====== DATA SHOWN ======

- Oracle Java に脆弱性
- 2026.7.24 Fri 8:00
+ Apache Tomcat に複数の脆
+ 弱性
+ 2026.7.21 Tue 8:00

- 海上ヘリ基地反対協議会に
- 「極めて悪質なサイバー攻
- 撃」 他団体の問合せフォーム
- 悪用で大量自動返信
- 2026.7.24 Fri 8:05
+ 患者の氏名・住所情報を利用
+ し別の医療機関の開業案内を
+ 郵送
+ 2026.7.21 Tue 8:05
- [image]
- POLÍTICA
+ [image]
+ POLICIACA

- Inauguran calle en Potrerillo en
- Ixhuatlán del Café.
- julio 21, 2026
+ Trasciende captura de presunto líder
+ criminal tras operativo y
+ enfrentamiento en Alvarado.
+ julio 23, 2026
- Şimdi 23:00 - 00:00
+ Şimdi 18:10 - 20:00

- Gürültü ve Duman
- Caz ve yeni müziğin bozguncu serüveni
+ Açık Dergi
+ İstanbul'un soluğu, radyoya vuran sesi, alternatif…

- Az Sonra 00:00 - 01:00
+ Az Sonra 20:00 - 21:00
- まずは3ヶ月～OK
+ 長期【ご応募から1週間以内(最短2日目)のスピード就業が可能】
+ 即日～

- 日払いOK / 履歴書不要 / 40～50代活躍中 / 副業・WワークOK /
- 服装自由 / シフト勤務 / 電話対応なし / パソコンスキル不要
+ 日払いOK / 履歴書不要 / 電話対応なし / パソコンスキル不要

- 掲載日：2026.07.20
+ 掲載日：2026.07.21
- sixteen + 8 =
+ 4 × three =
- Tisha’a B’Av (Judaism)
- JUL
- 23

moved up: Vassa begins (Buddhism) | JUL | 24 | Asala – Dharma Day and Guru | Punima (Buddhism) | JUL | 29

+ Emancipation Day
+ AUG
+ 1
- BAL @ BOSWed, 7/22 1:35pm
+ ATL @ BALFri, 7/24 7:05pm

======

Everything in the listing should be set down again exactly.

- Oracle Java に脆弱性
- 2026.7.24 Fri 8:00
+ Apache Tomcat に複数の脆
+ 弱性
+ 2026.7.21 Tue 8:00

- 海上ヘリ基地反対協議会に
- 「極めて悪質なサイバー攻
- 撃」 他団体の問合せフォーム
- 悪用で大量自動返信
- 2026.7.24 Fri 8:05
+ 患者の氏名・住所情報を利用
+ し別の医療機関の開業案内を
+ 郵送
+ 2026.7.21 Tue 8:05
- [image]
- POLÍTICA
+ [image]
+ POLICIACA

- Inauguran calle en Potrerillo en
- Ixhuatlán del Café.
- julio 21, 2026
+ Trasciende captura de presunto líder
+ criminal tras operativo y
+ enfrentamiento en Alvarado.
+ julio 23, 2026
- Şimdi 23:00 - 00:00
+ Şimdi 18:10 - 20:00

- Gürültü ve Duman
- Caz ve yeni müziğin bozguncu serüveni
+ Açık Dergi
+ İstanbul'un soluğu, radyoya vuran sesi, alternatif…

- Az Sonra 00:00 - 01:00
+ Az Sonra 20:00 - 21:00
- まずは3ヶ月～OK
+ 長期【ご応募から1週間以内(最短2日目)のスピード就業が可能】
+ 即日～

- 日払いOK / 履歴書不要 / 40～50代活躍中 / 副業・WワークOK /
- 服装自由 / シフト勤務 / 電話対応なし / パソコンスキル不要
+ 日払いOK / 履歴書不要 / 電話対応なし / パソコンスキル不要

- 掲載日：2026.07.20
+ 掲載日：2026.07.21
- sixteen + 8 =
+ 4 × three =
- Tisha’a B’Av (Judaism)
- JUL
- 23

moved up: Vassa begins (Buddhism) | JUL | 24 | Asala – Dharma Day and Guru | Punima (Buddhism) | JUL | 29

+ Emancipation Day
+ AUG
+ 1
- BAL @ BOSWed, 7/22 1:35pm
+ ATL @ BALFri, 7/24 7:05pm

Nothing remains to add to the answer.